In 1980, Jacobs entered both New Mexico and the environmental arena with a Department of Energy contract to stabilize radioactive uranium tailings waste near Grants.

Meanwhile, the Rodey, Dickason, Sloan, Akin & Robb law firm recently established an environmental legal department, and has published a state environmental law handbook.

Most people associate environmental laws with the federal Environmental Protection Agency (EPA) and the state Environmental Improvement Division (EID). But the reality encompasses a larger swath of bureaucracy.
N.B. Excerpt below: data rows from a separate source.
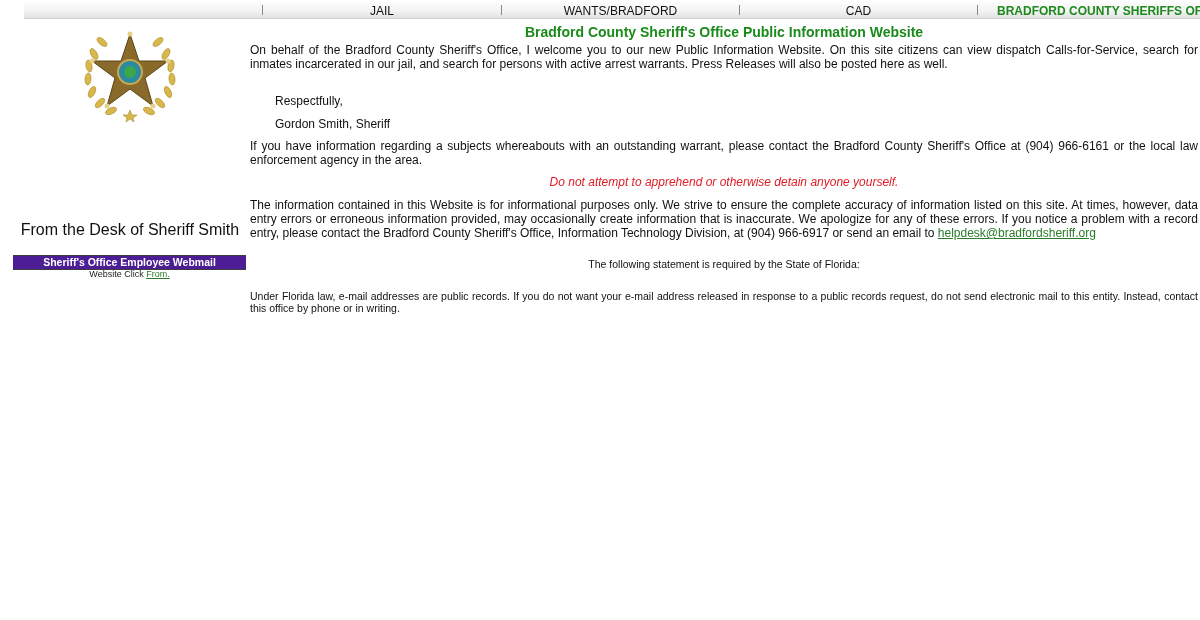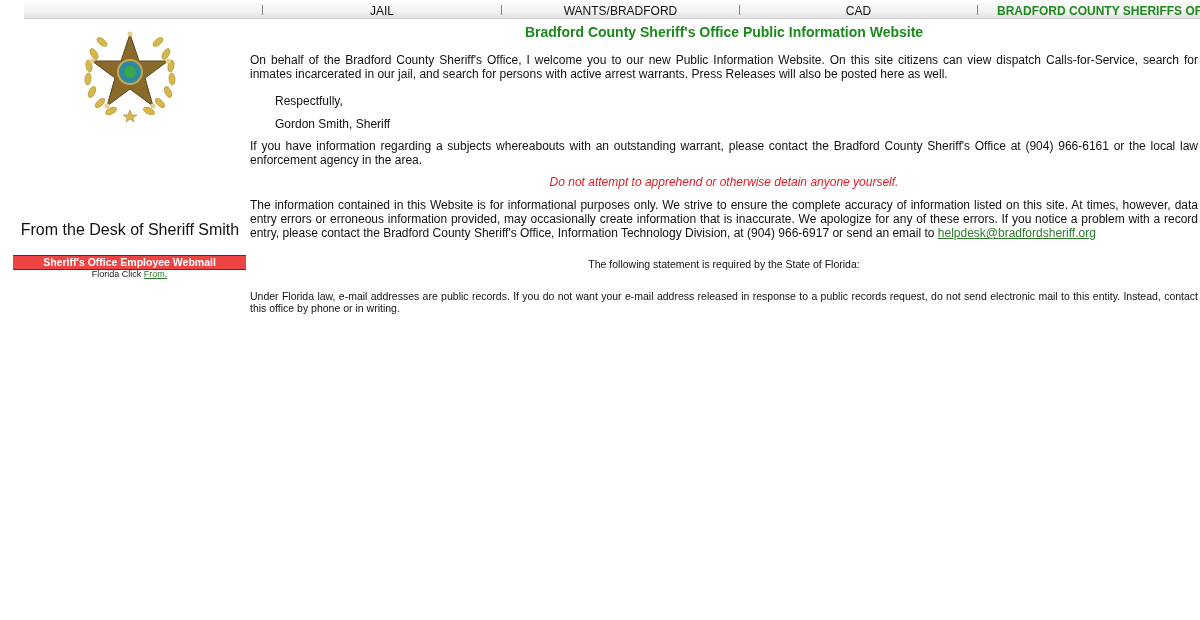"On behalf of the Bradford" p.p { top: 35px -> 25px }
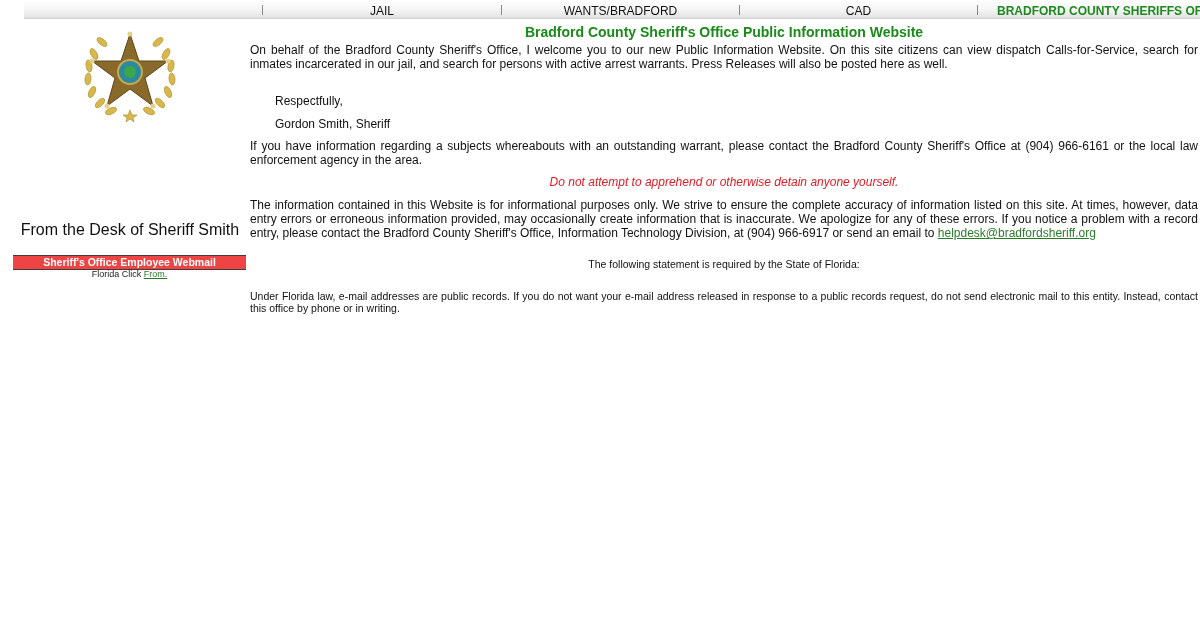"Sheriff's Office Employee Webmail" .webmail { background: #ef4444 -> #4c1d95 }
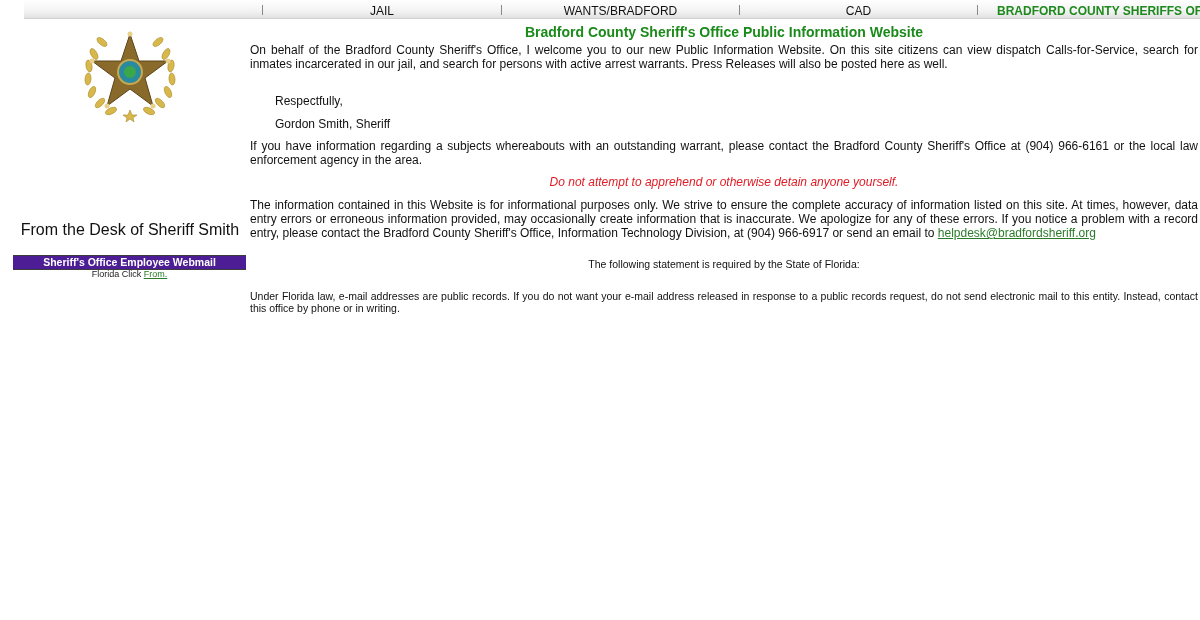"Florida Click" span { text: Florida -> Website }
The petroleum industry, for example, starts at the wellhead, with the Oil Conservation Division of the state Energy Minerals & Natural Resources Department and the state engineer.

Moving oil and its byproducts to the refinery can involve the federal Department of Transportation and the emergency response unit of the state Department of Public Safety. Selling the refined products can involve the Department of Energy, the state Regulation and Licensing Department, city and county health or environmental bureaus and others.

Few large property acquisitions are consummated these days without an environmental assessment. Jamieson K. Deuel, president of Deuel & Associates, says buyers want to know if the buildings have asbestos, if there are leaking underground storage tanks, if there are PCBs in the electronic capacitors and transformers, and if the underground water table has been polluted.